• EXERCISE BRIEF:
Set down the records exactly, and omit any image found in them.
((
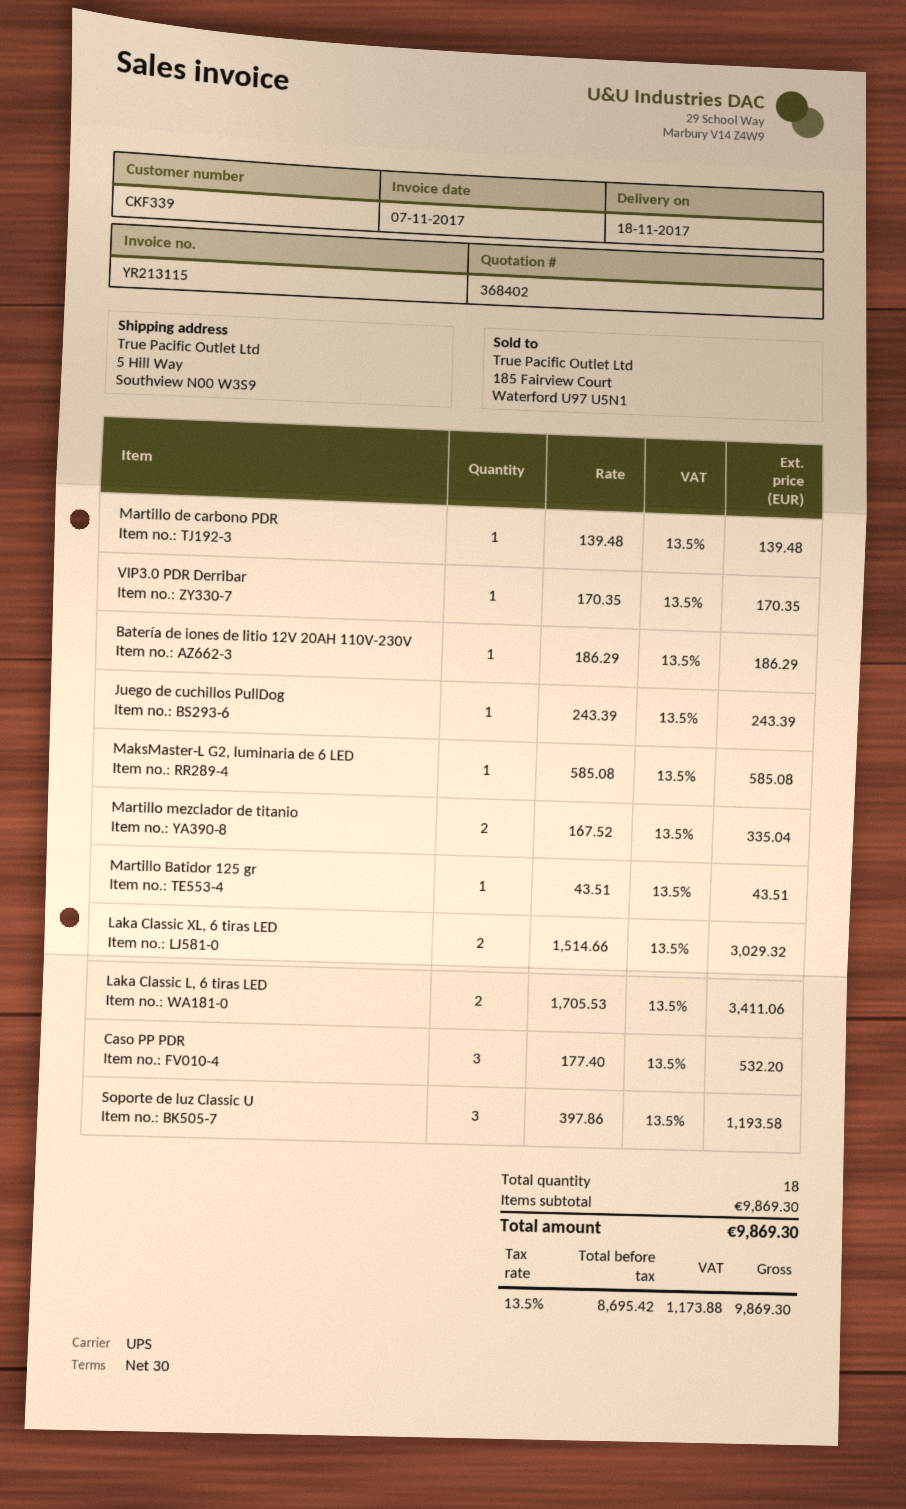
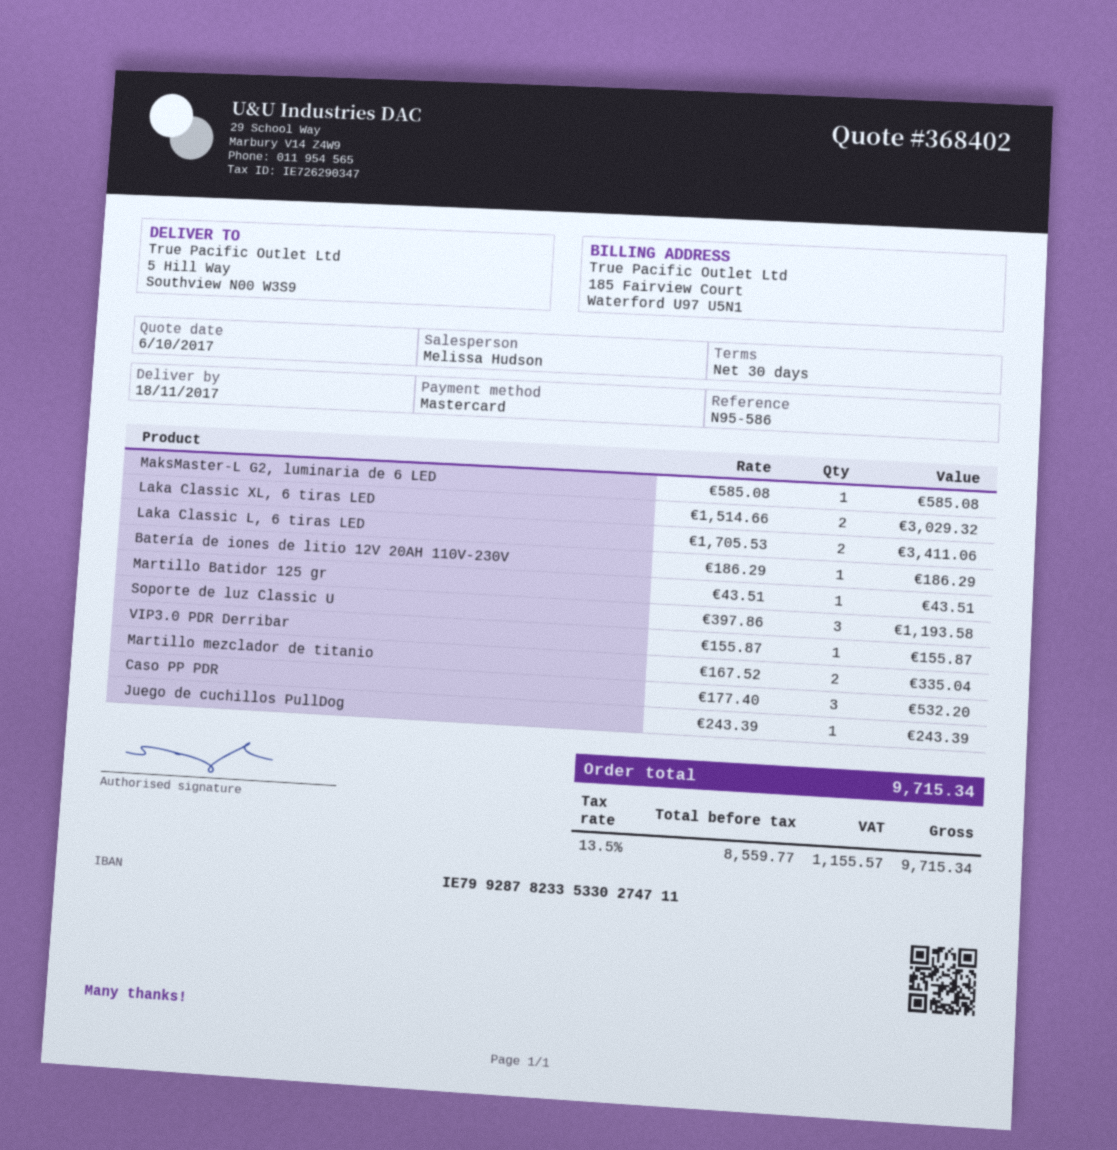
Martillo de carbono PDR: 1 x 139.48 = 139.48 -> none
VIP3.0 PDR Derribar: 1 x 170.35 = 170.35 -> 1 x 155.87 = 155.87
net: 8695.42 -> 8559.77
tax: 13.5% = 1173.88 -> 13.5% = 1155.57
total: 9869.30 -> 9715.34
))
• EXPECTED ANSWER:
Martillo de carbono PDR: 1 x 139.48 = 139.48 -> none
VIP3.0 PDR Derribar: 1 x 170.35 = 170.35 -> 1 x 155.87 = 155.87
net: 8695.42 -> 8559.77
tax: 13.5% = 1173.88 -> 13.5% = 1155.57
total: 9869.30 -> 9715.34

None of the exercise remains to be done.